But the slide of Sterling against the Euro in recent days is causing huge concerns in the tourism sector in Donegal ahead of the Easter break.
People working in the North will also see their tax-home pay cut, though it is better news for northerners working on this side of the Border.
On Friday Sterling hovered close to its lowest value for the year so far against the euro and was poised for further losses following concerns over UK economic growth and uncertainty over the timing of a Bank of England rate rise.
The single currency rose to 88.12p, its highest since 4 November, before easing to 87.85p, close to unchanged on the day. The single currency had narrowly extended its 1 per cent rise of Thursday.
Geraldine Concagh, economist at AIB Treasury Group, said: “The pound is under pressure.

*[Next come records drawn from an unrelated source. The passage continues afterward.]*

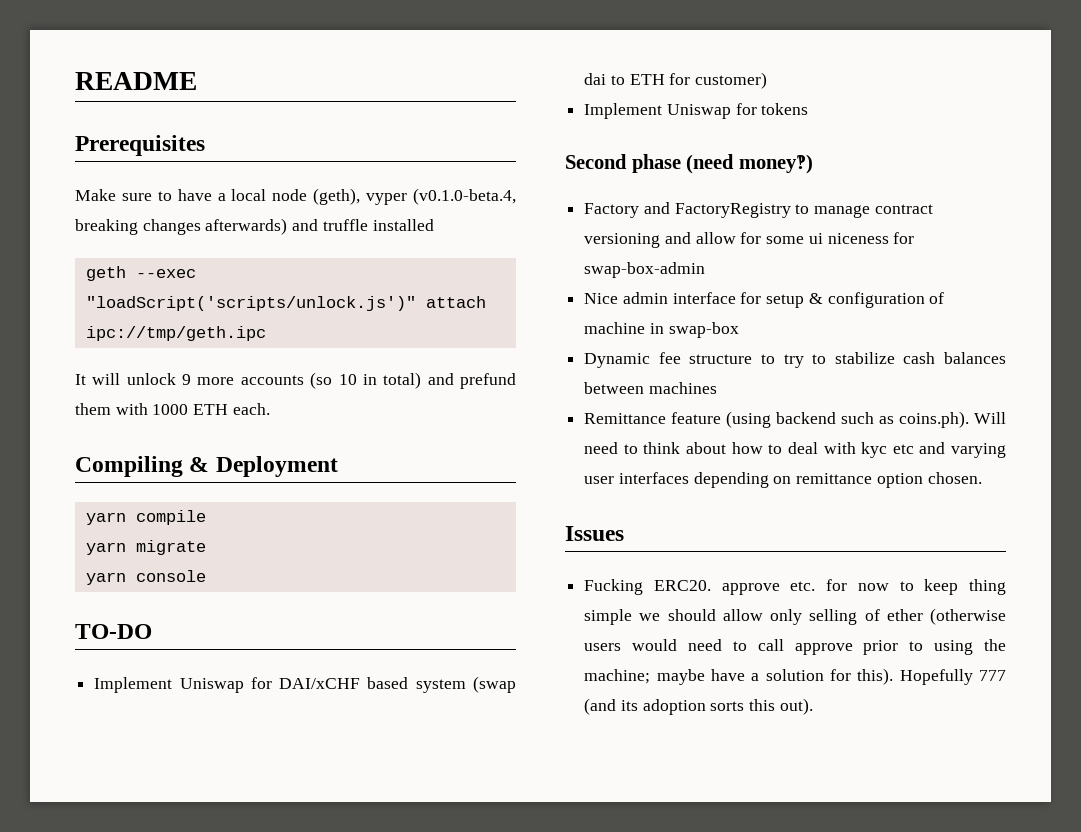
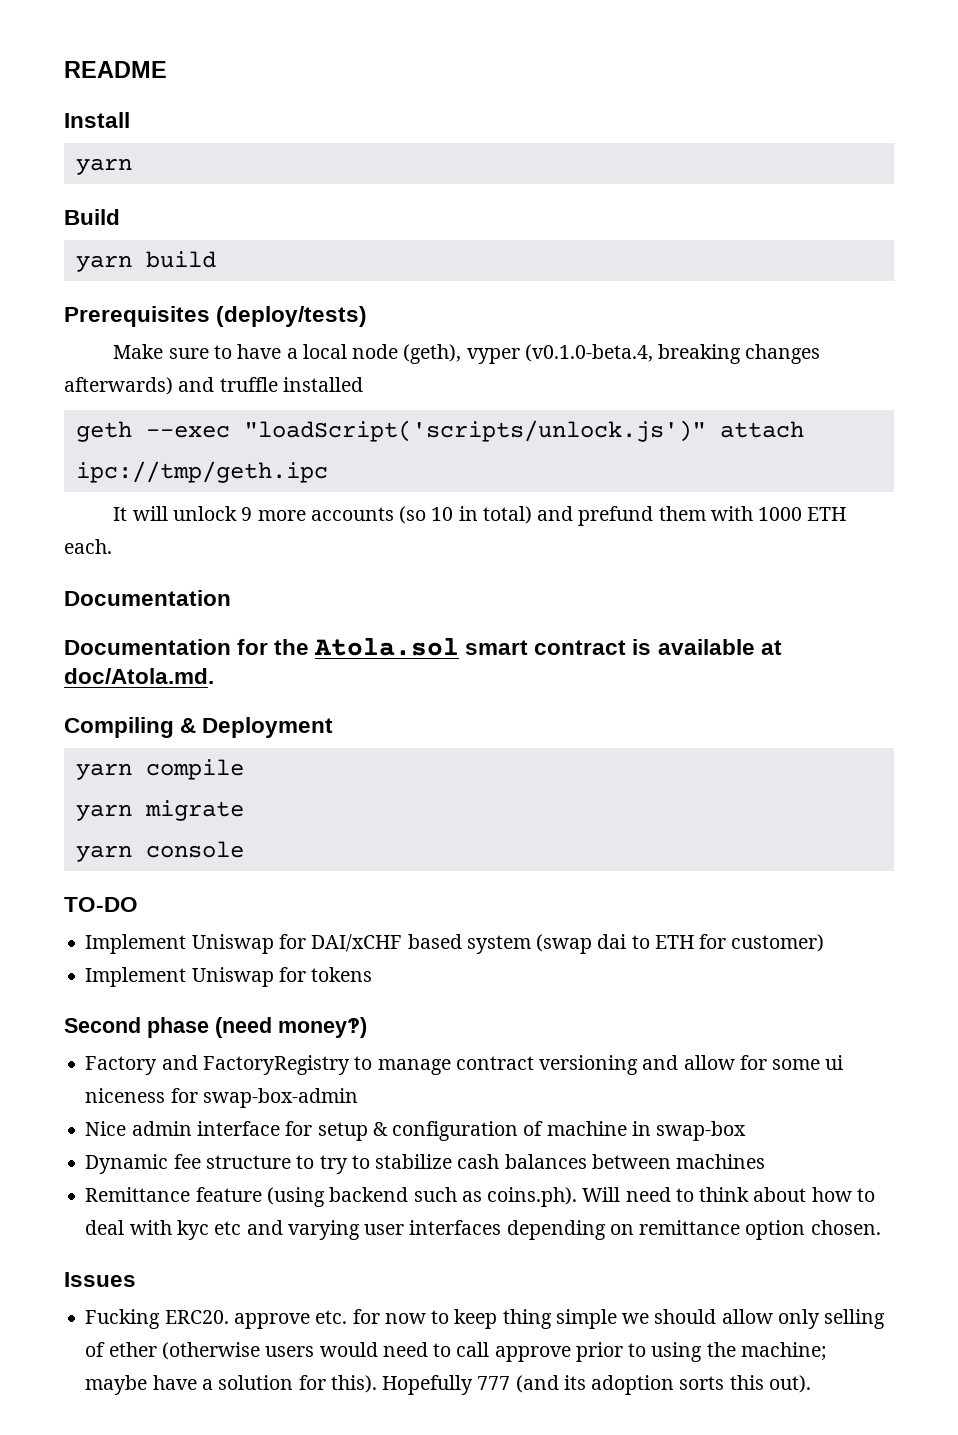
(197, 81) none -> [64,112,130,128] [75,158,132,175] [64,209,120,225] [75,251,216,272] // Install // yarn // Build // yarn build
(205, 145) none -> [216,306,368,327] (deploy/tests)
(270, 409) none -> [64,590,231,606] [64,638,782,656] [64,668,214,684] // Documentation // Documentation for the Atola.sol smart contract is available at doc/Atola.md.

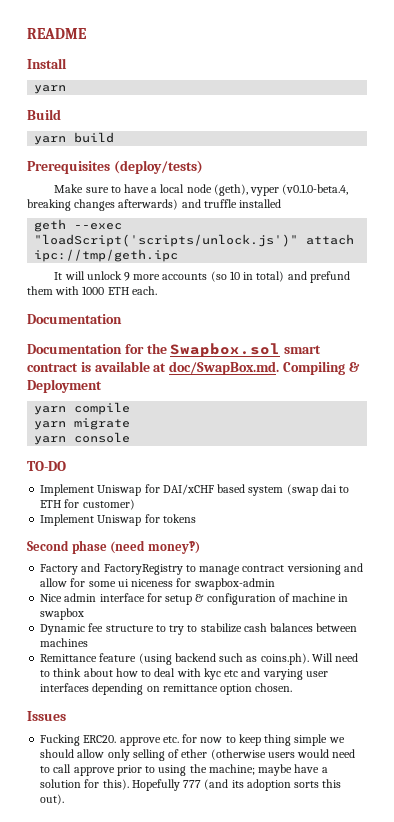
[314,638,460,656] Atola.sol -> [170,343,281,357] Swapbox.sol
[64,668,214,684] doc/Atola.md. // -> [169,361,280,375] doc/SwapBox.md.
[202,1088,358,1108] swap-box-admin -> [194,578,275,590] swapbox-admin
[656,1121,747,1141] swap-box -> [40,608,85,620] swapbox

Weak retail figures, a dovish tone from the MPC minutes on Wednesday, (British Chancellor) George Osborne cutting the UK growth outlook and rate hike expectations being pushed back are all putting sterling on the back foot.”
That could put off tourists from the North and Britain in the coming weeks and months – and it’s one factor the industry here can do little about other than to continue to offer great holidays and value for money.
Beat Siegenthaler, currency strategist at UBS, said: “Jean-Claude Trichet (European Central Bank president] and others have made it clear that they will hike rates as intended despite news events around the world.
“The discrepancy between the BoE and ECB is pulling the euro higher against sterling. There is a good possibility that the euro can go as high as 90p.”